Traduzido por Luís Siebel

[1Ver edição anterior.

[2Por exemplo, em Petrogrado, cuja população diminuiu até 740.000 habitantes em 1920, chegou a 860.000 em 1923 e a colheita de trigo chegou a ¾ do que era obtido antes da I Guerra Mundial. Ver Pierre Broué, O Partido Bolchevique, Cap. VIII.

[3A pressão do partido sobre a indústria, da qual o partido tinha o poder de seus principais ramos, operava em função de diminuir os gastos gerais e aumentar a produtividade, cujos efeitos são precisamente o aumento do desemprego e o estancamento dos salários.

[4Pierre Broué, Idem.

[5Trotsky, Teses sobre a indústria, em Naturaleza y Dinámica del capitalismo y la economía de Transición, CEIP.

[6Ver edição anterior.

[7Em junho de 1923, o governo da Bulgária do chefe camponês Stambulisky foi derrotado militarmente por forças reacionária, encabeçadas por Zankov, posteriormente chefe do fascismo no país. Caracterizando a situação como uma luta entre camarilhas burguesa e desconsiderando tanto o problema camponês, quanto o nacional (os macedónios), o Partido Comunista se declarou neutro. Uma vez no poder, o regime de Zankov submeteu o comunistas a uma feroz perseguição, declarando-o ilegal. Kolarov, representante dos comunistas búlgaros em Moscou, negou ainda assim que o partido tivesse sofrido uma derrota.

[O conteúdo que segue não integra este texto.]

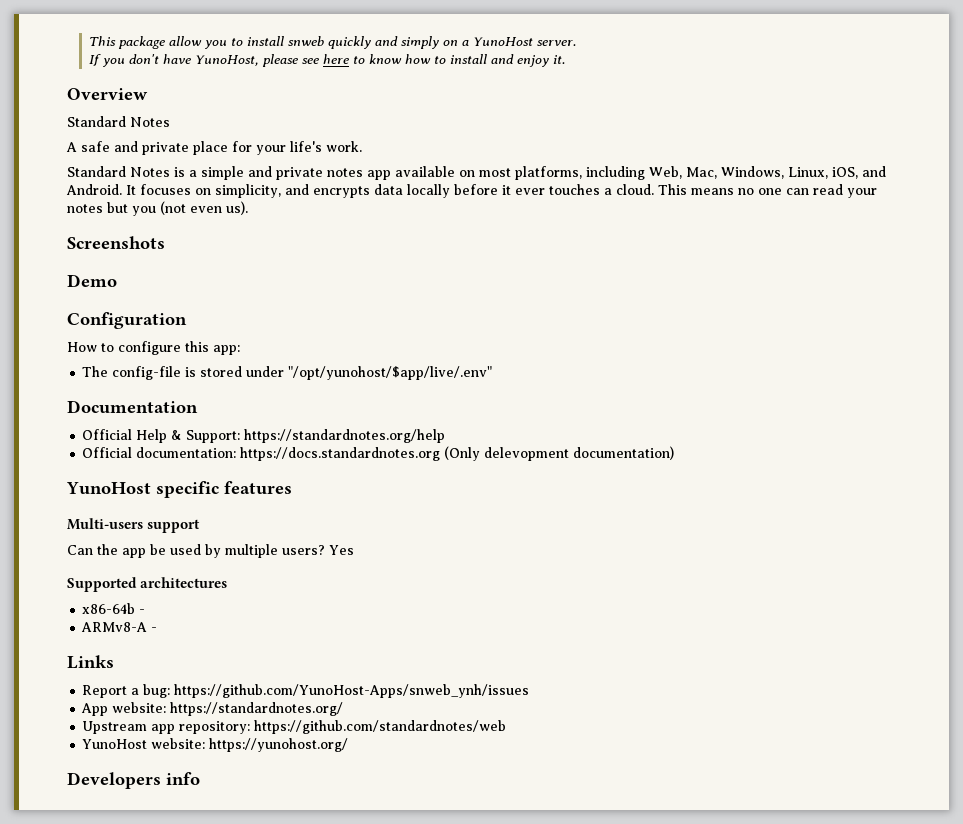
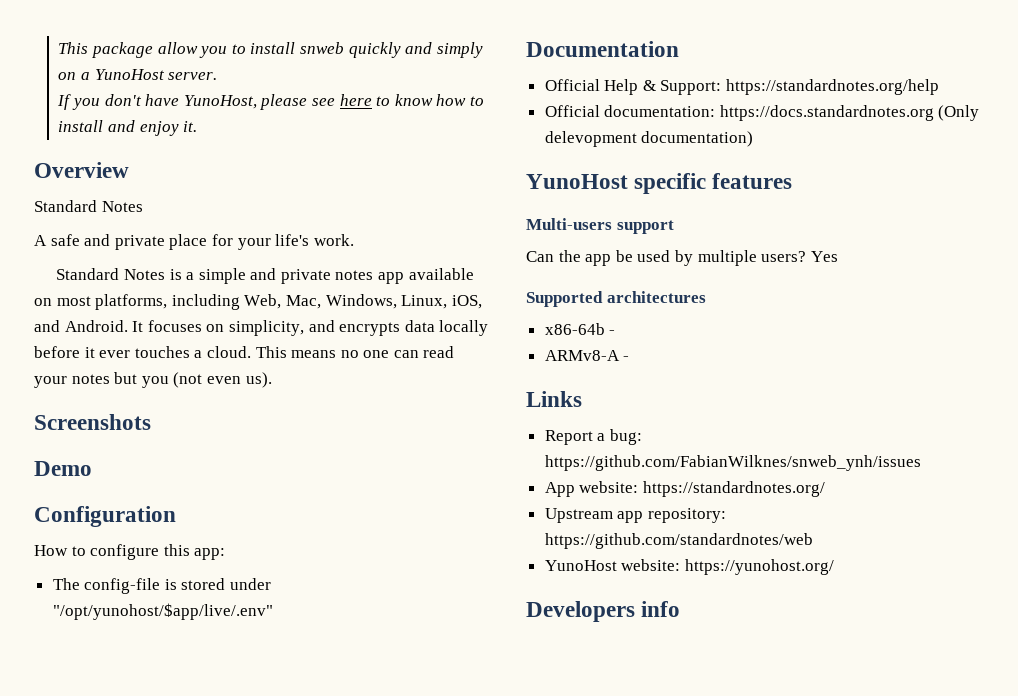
- Report a bug: https://github.com/YunoHost-Apps/snweb_ynh/issues
+ Report a bug: https://github.com/FabianWilknes/snweb_ynh/issues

Em setembro do mesmo ano, sem ter em conta as mudanças ocorridas na situação como resultado de sua passividade em junho, os comunistas organizaram um “putsch” aventureiro que naturalmente fracassou por completo.

[8Esta situação não caiu do céu. A Alemanha foi derrotada na I Guerra Mundial, de caráter imperialista, e mesmo quando a social-democracia conseguiu desviar a revolução de 1918/1919, assumindo em seu governo os interesses da burguesia e implantando a República de Weimar após a queda da monarquia, o país vivia continuas crises políticas e económicas.

[9Ver edição anterior.

[10Trotsky, Discursos sobre a revolução alemã, abril e junho de 1924.

[11Trotsky, Stálin, o grande organizador de derrotas.

[12Trotsky, Os cinco primeiros anos da Internacional Comunista (prefácio).